[Task to carry out]: Report every line in the listing below where the string "认证模式转换" shows up.

___ Extracted information

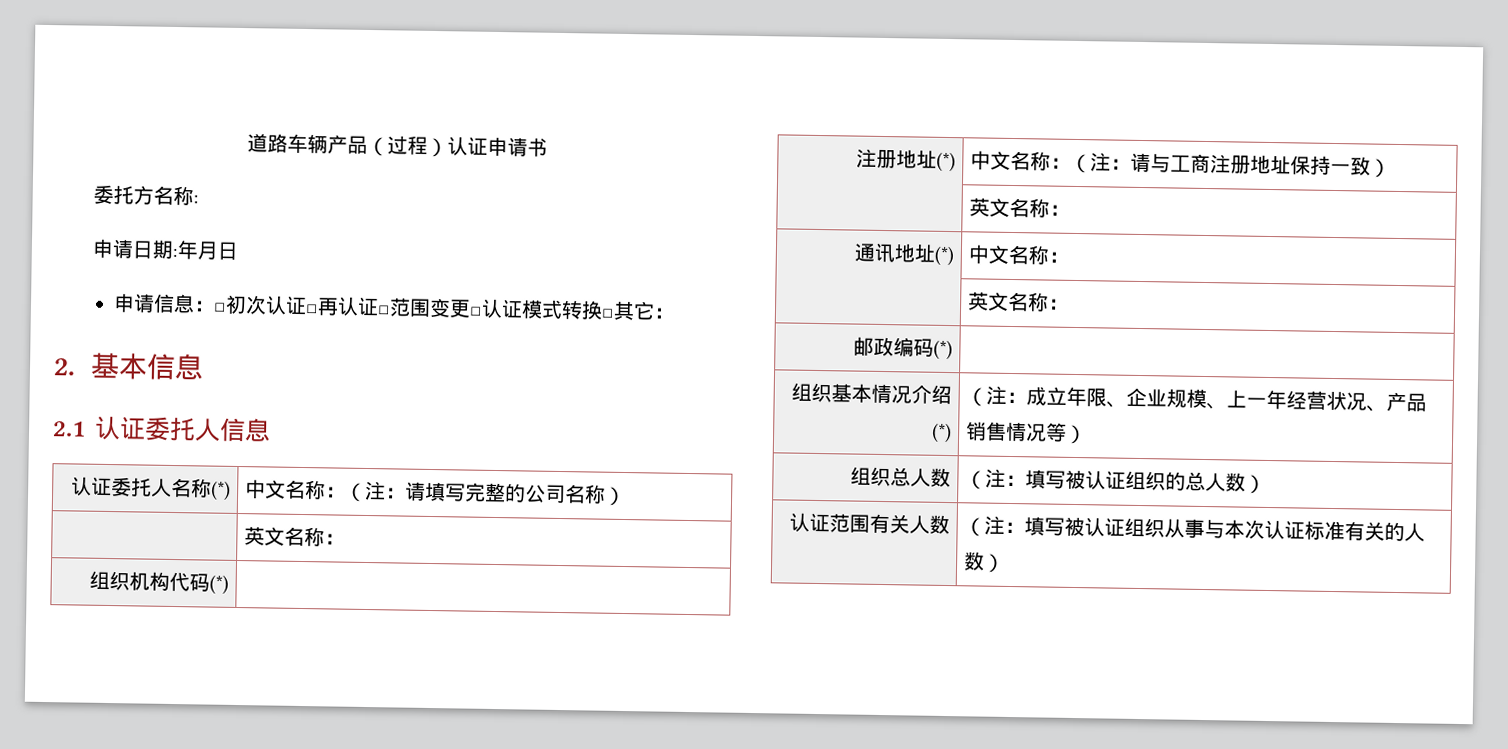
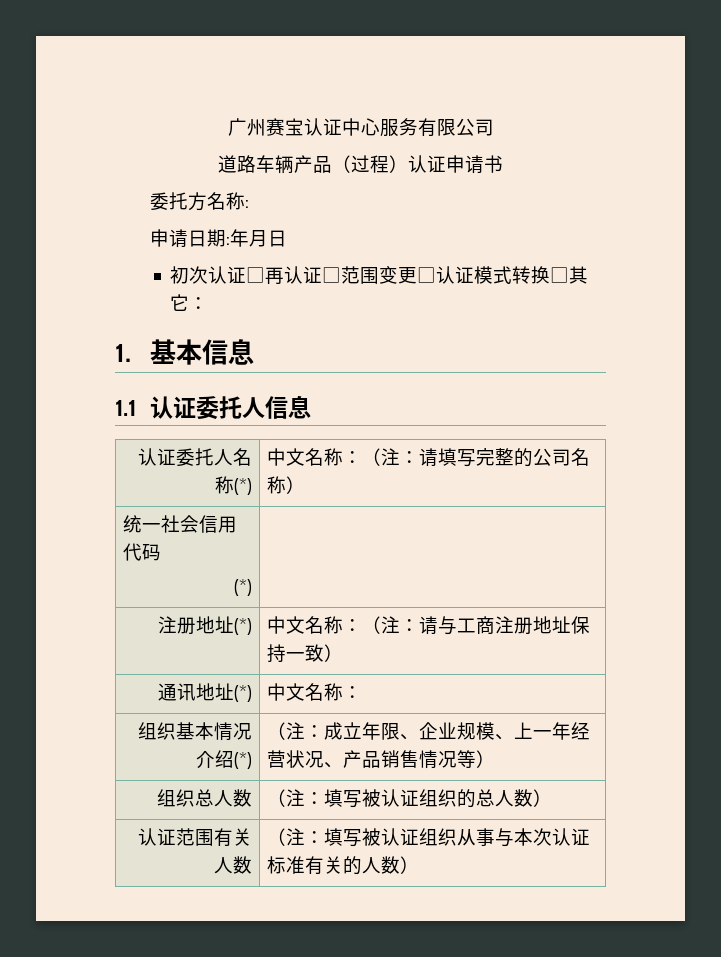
+ 广州赛宝认证中心服务有限公司
- 申请信息：□初次认证□再认证□范围变更□认证模式转换□其它：
+ 初次认证□再认证□范围变更□认证模式转换□其它：
- 2.基本信息
+ 1.基本信息
- 2.1认证委托人信息
+ 1.1认证委托人信息
  认证委托人名称(*) | 中文名称：（注：请填写完整的公司名称）
- | 英文名称：
- 组织机构代码(*) |
+ 统一社会信用代码
+ (*) |
  注册地址(*) | 中文名称：（注：请与工商注册地址保持一致）
- | 英文名称：
  通讯地址(*) | 中文名称：
- | 英文名称：
- 邮政编码(*) |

______

[Final answer]:
- 申请信息：□初次认证□再认证□范围变更□认证模式转换□其它：
+ 初次认证□再认证□范围变更□认证模式转换□其它：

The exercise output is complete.